Recent work on “Steered Generation via Gradient Descent on Sparse Features” uses Sparse Autoencoders (SAEs) to learn disentangled representations of LLM internal features before performing gradient-descent optimization to guide features towards target classes. This approach shares striking similarities with our work, using prototypical network classifiers where log probability is given by distance to target class prototypes.
Future work could consider replacing these simple classifiers with Bayesian neural networks, motivated by our findings on gradient reliability and in-distribution optimization. The smooth decision boundaries of Bayesian classifiers could enable more reliable steering interventions, particularly when moving between semantically distant concepts where traditional methods might encounter plateau regions with poor gradient information.
Bayesian Fine-Tuning of Internal Representations
During the development of this work, I experimented with an additional training step that didn’t make it into the final results but may be worth exploring further. The idea involves “fine-tuning” the deterministic layers after training the Bayesian last layer.
The standard approach trains a Bayesian layer on top of a pre-trained deterministic backbone. My experiment added a third step: freeze the trained Bayesian layer and continue training the earlier layers to maximize prediction accuracy given the probabilistic final layer. The intuition was that by sampling from the Bayesian posterior at each training step, the deterministic layers would learn to provide more robust and smoothly distributed representations.

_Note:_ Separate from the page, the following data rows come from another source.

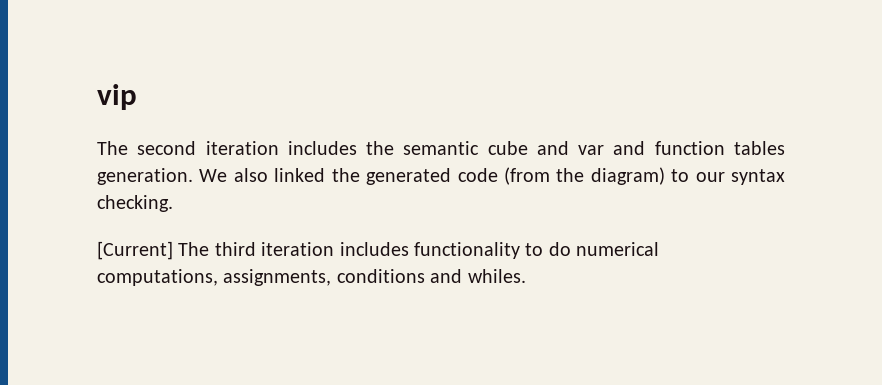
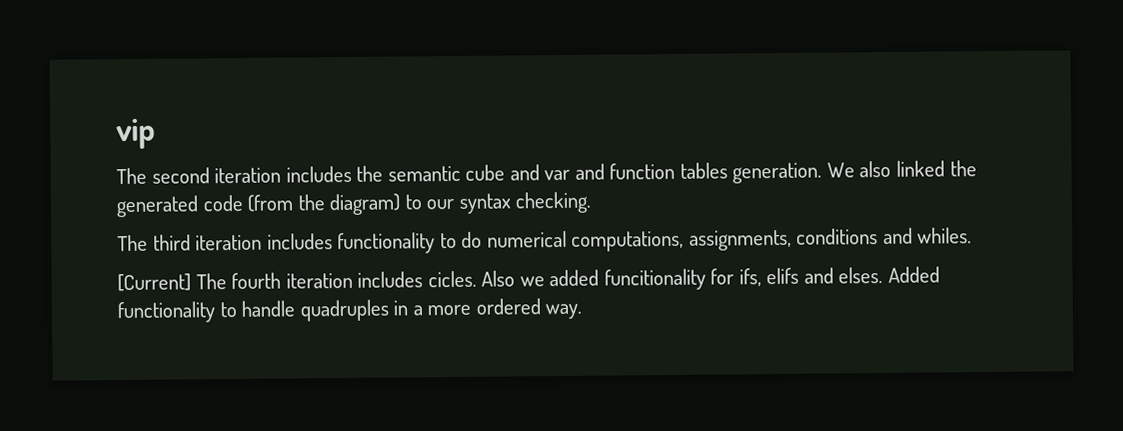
[97,241,173,260] [Current] -> (592, 202) none
(526, 276) none -> [117,266,941,292] [117,298,583,324] // [Current] The fourth iteration includes cicles. Also we added funcitionality for ifs, elifs and elses. Added functionality to handle quadruples in a more ordered way.

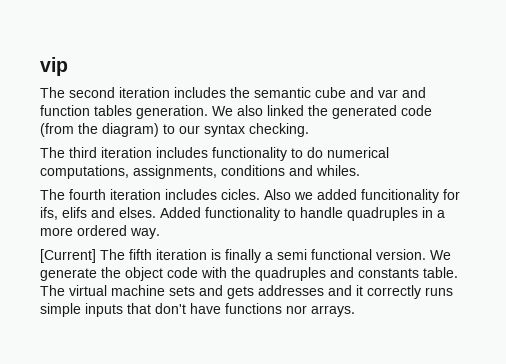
[117,273,191,292] [Current] -> (360, 170) none
(583, 311) none -> [40,249,451,263] [40,267,458,281] [40,285,453,299] [40,303,355,317] // [Current] The fifth iteration is finally a semi functional version. We generate the object code with the quadruples and constants table. The virtual machine sets and gets addresses and it correctly runs simple inputs that don't have functions nor arrays.

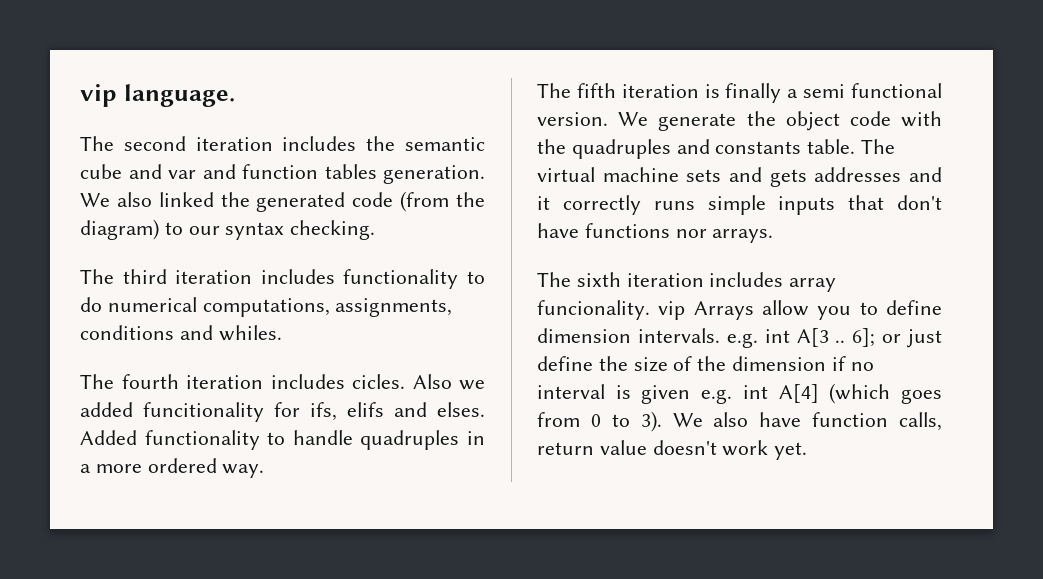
[40,57,68,76] vip -> [80,84,235,107] vip language.
[40,249,96,263] [Current] -> (265, 471) none
(355, 311) none -> [537,272,837,292] [537,300,942,320] [537,328,942,348] [537,356,874,372] [537,383,942,404] [537,411,942,432] [537,440,808,460] // The sixth iteration includes array funcionality. vip Arrays allow you to define dimension intervals. e.g. int A[3 .. 6]; or just define the size of the dimension if no interval is given e.g. int A[4] (which goes from 0 to 3). We also have function calls, return value doesn't work yet.

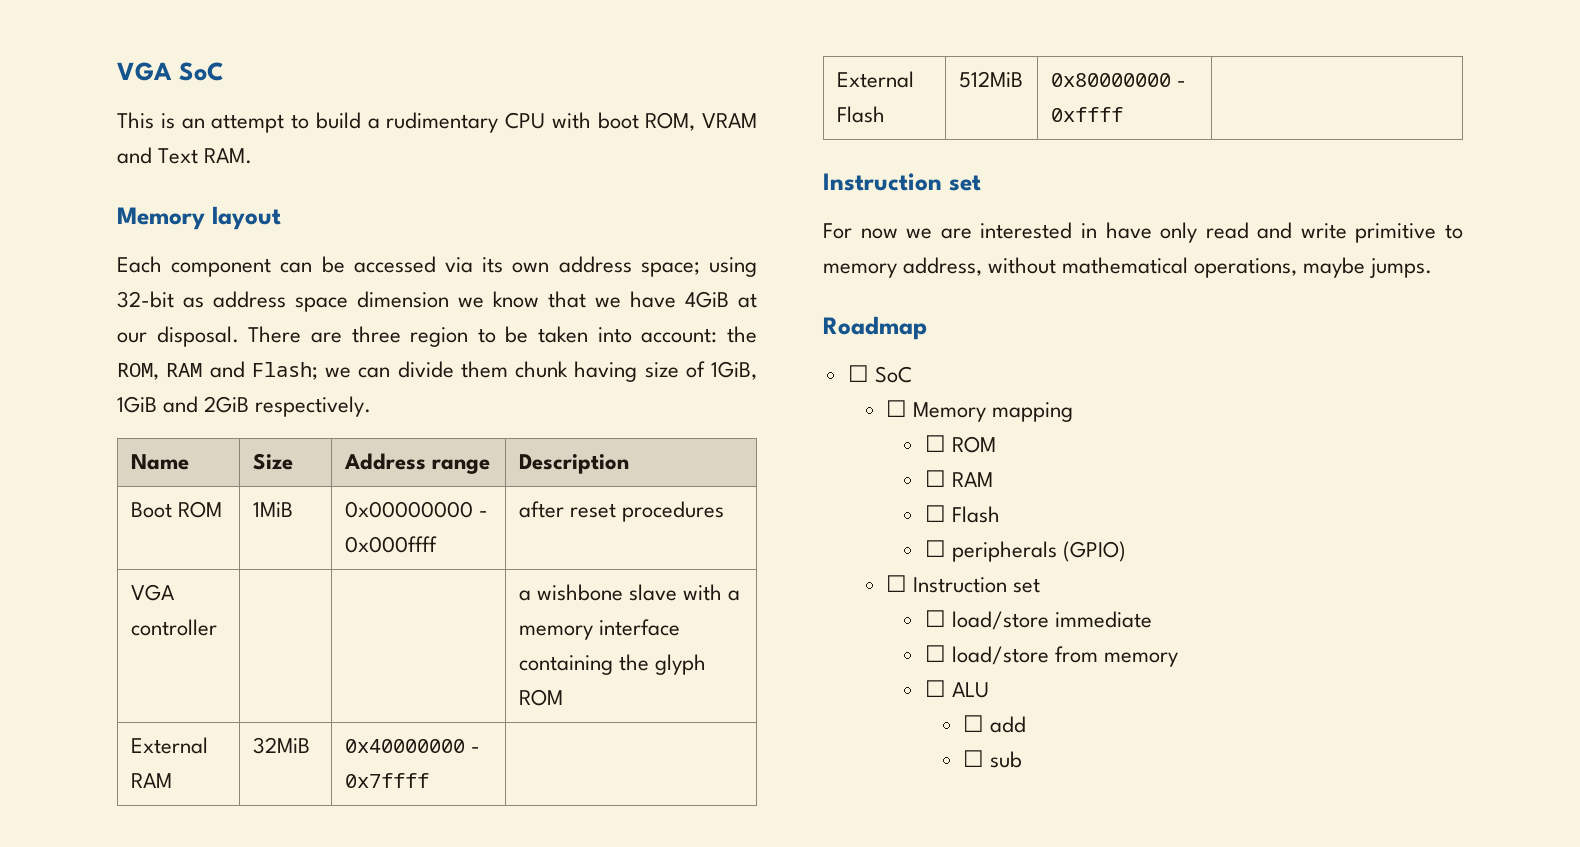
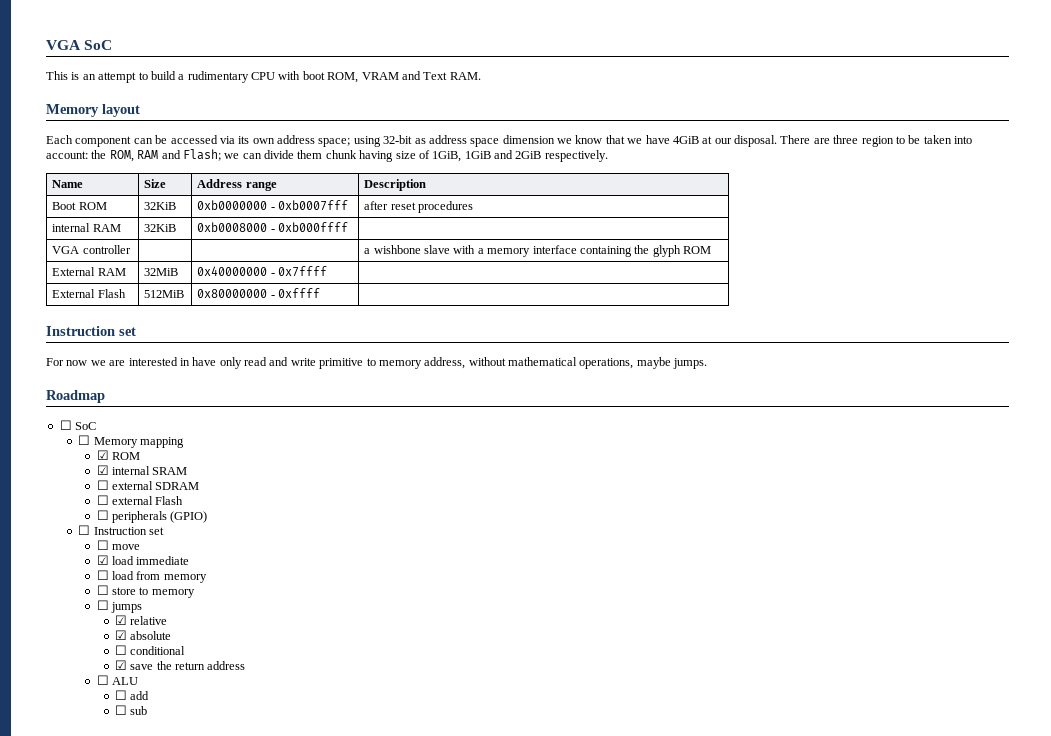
[252,502,293,517] [344,501,488,518] [344,536,437,553] 1MiB | 0x00000000 - 0x000ffff -> [144,202,177,210] [197,200,349,211] 32KiB | 0xb0000000 - 0xb0007fff
(725, 511) none -> [52,223,121,232] [144,224,177,232] [197,222,349,232] // internal RAM | 32KiB | 0xb0008000 - 0xb000ffff |
[924,435,996,453] [924,470,993,487] [924,505,946,522] ☐ ROM // ☐ RAM // ☐ -> [96,450,140,460] [96,465,188,475] [96,480,200,490] [96,495,153,505] ☑ ROM // ☑ internal SRAM // ☐ external SDRAM // ☐ external
[951,611,1049,630] load/store -> [111,544,140,550] [96,555,134,565] move // ☑ load
[951,646,1049,665] load/store -> [111,571,134,580] load
(1178, 659) none -> [96,585,195,598] [96,600,142,613] [114,615,168,625] [114,630,172,640] [114,645,186,655] [114,660,246,670] // ☐ store to memory // ☐ jumps // ☑ relative // ☑ absolute // ☐ conditional // ☑ save the return address

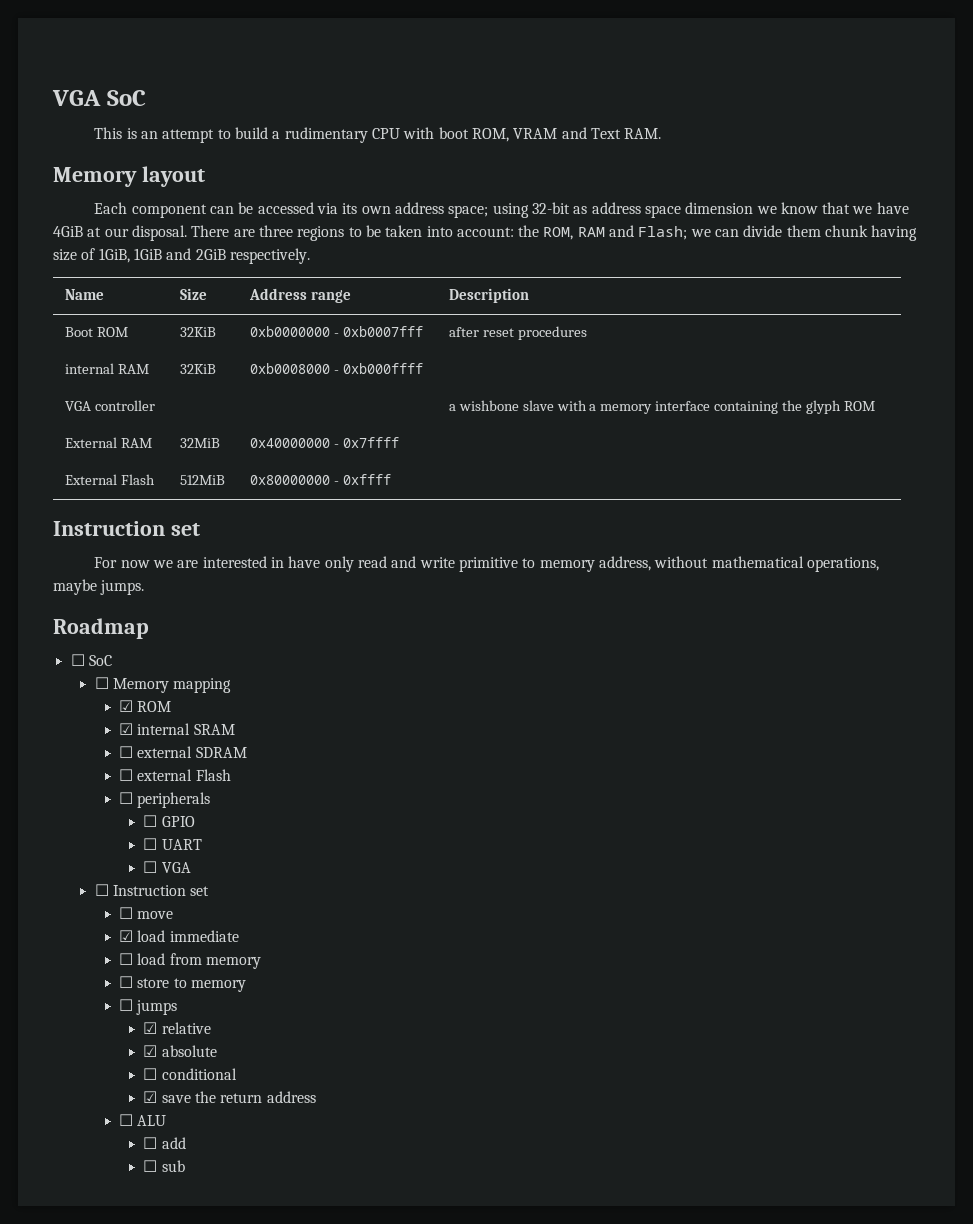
[861,136,894,147] region -> [297,226,345,241] regions
[170,511,208,523] (GPIO) -> [143,815,195,827] [143,838,202,850] [143,861,191,873] // ☐ GPIO // ☐ UART // ☐ VGA

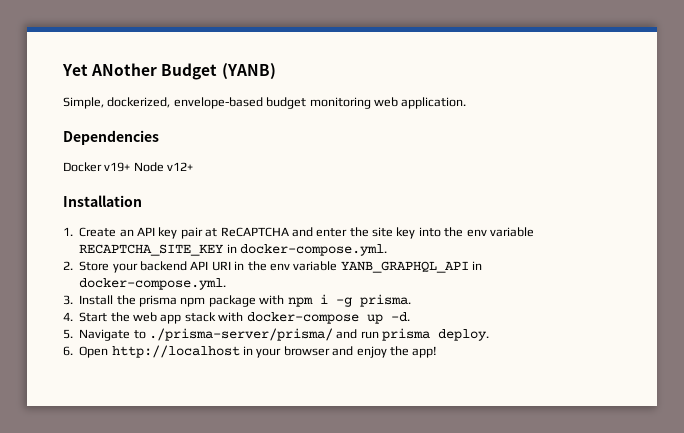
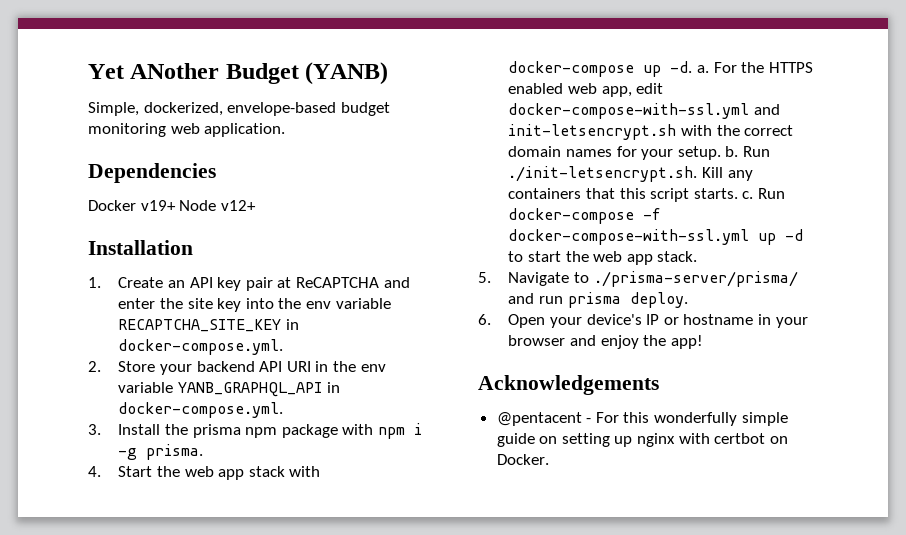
(410, 317) none -> [696,62,813,73] [508,83,664,97] [508,103,780,119] [508,124,794,140] [508,146,770,160] [508,166,753,182] [508,188,785,202] [508,208,662,224] [508,229,804,245] [508,251,698,265] a. For the HTTPS enabled web app, edit docker-compose-with-ssl.yml and init-letsencrypt.sh with the correct domain names for your setup. b. Run ./init-letsencrypt.sh. Kill any containers that this script starts. c. Run docker-compose -f docker-compose-with-ssl.yml up -d to start the web app stack.
[111,345,240,358] http://localhost -> [549,314,754,328] your device's IP or hostname
(438, 352) none -> [478,375,659,395] [496,412,788,426] [496,433,788,447] [496,454,549,465] // Acknowledgements // @pentacent - For this wonderfully simple guide on setting up nginx with certbot on Docker.

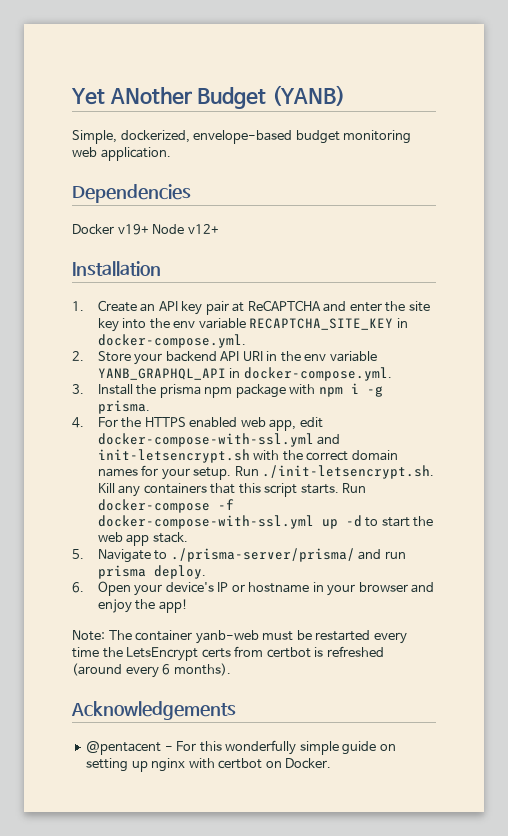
[118,466,321,480] [508,61,709,77] Start the web app stack with docker-compose up -d. a. -> (84, 422) none
[725,146,739,157] b. -> (232, 473) none
[742,191,754,199] c. -> (339, 489) none
(703, 342) none -> [72,630,407,644] [72,646,384,661] [72,663,231,678] // Note: The container yanb-web must be restarted every time the LetsEncrypt certs from certbot is refreshed (around every 6 months).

I implemented this concept (available in the project code under ‘/training_notebooks/finetune_backbone.ipynb’), but initial experiments didn’t show major improvements for counterfactual generation, so I focused elsewhere. However, as far as I’m aware, this approach hasn’t been discussed broadly in the literature and could be a fruitful area for future work.
The theoretical motivation is compelling: given Seo et al.’s framework showing that penultimate representations are structured around class prototypes defined by final layer weights, having those weights be distributions rather than point estimates should create interesting structural effects in the learned latent space. This could address the overfitting often observed in deterministic layers of Bayesian last-layer architectures, potentially creating internal representations that are naturally better suited for gradient-based interventions—whether for counterfactual generation, model steering, or other forms of latent space optimization.